> [Exercise material]
————————

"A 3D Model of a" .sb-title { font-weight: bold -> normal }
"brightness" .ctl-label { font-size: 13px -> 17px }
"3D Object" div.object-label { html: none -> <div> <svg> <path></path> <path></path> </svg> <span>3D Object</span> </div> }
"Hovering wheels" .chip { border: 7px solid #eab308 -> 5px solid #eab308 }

————————

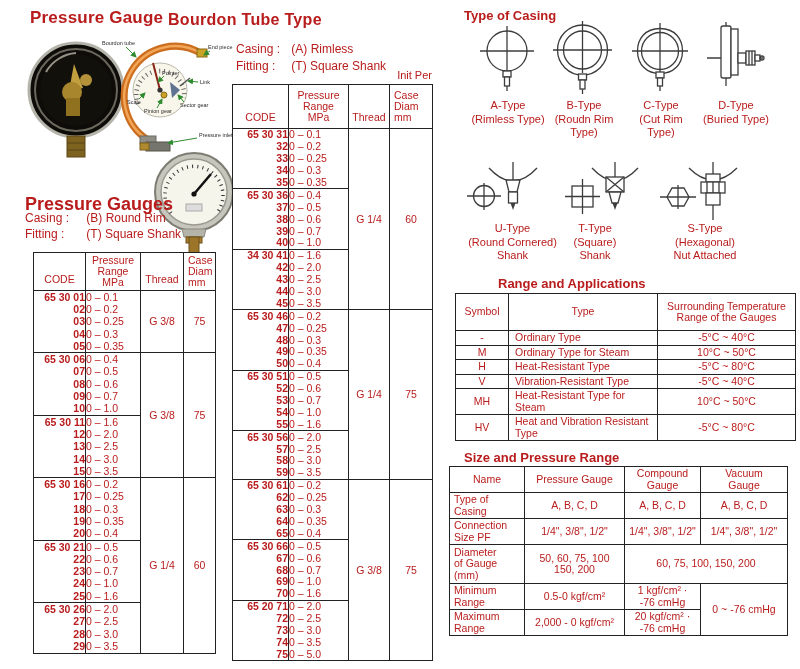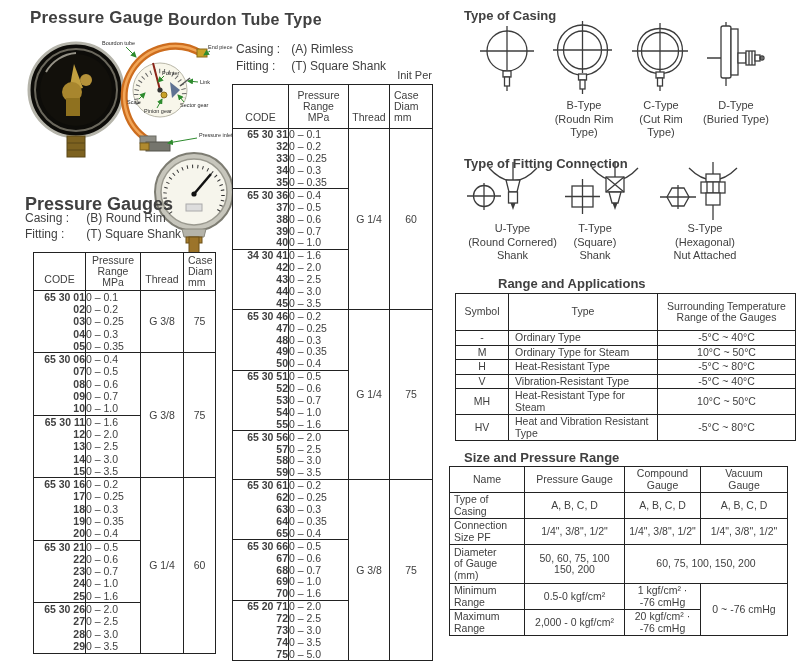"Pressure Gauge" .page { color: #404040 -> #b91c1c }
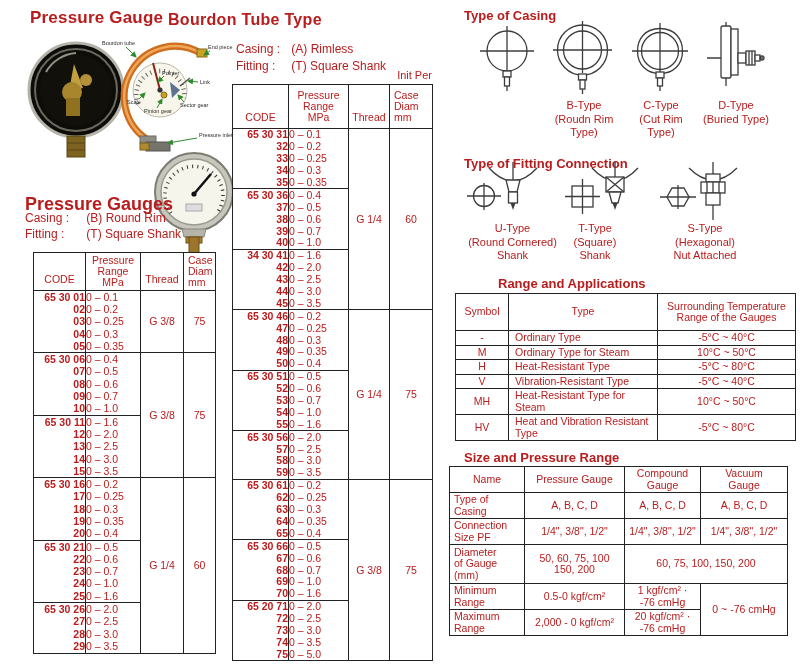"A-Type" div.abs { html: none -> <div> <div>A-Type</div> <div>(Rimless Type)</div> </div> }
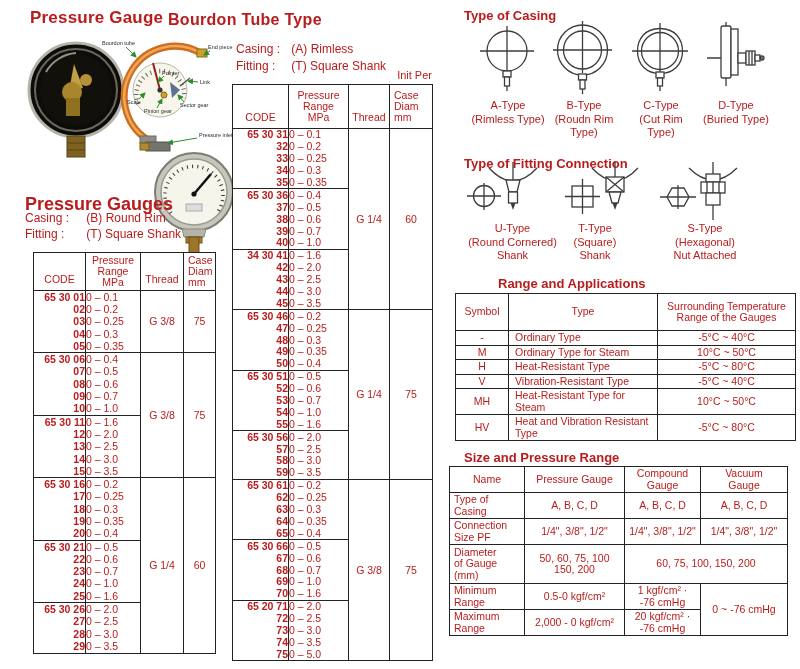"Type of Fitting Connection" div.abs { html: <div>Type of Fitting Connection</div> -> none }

————————

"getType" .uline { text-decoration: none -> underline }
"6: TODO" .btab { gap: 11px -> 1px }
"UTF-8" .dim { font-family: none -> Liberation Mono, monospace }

————————

> [Problem statement] When the word "font" shows up in a line of the entries, report that line.

> [Task response]
"A 3D Model of a" .sb-title { font-weight: bold -> normal }
"brightness" .ctl-label { font-size: 13px -> 17px }
"UTF-8" .dim { font-family: none -> Liberation Mono, monospace }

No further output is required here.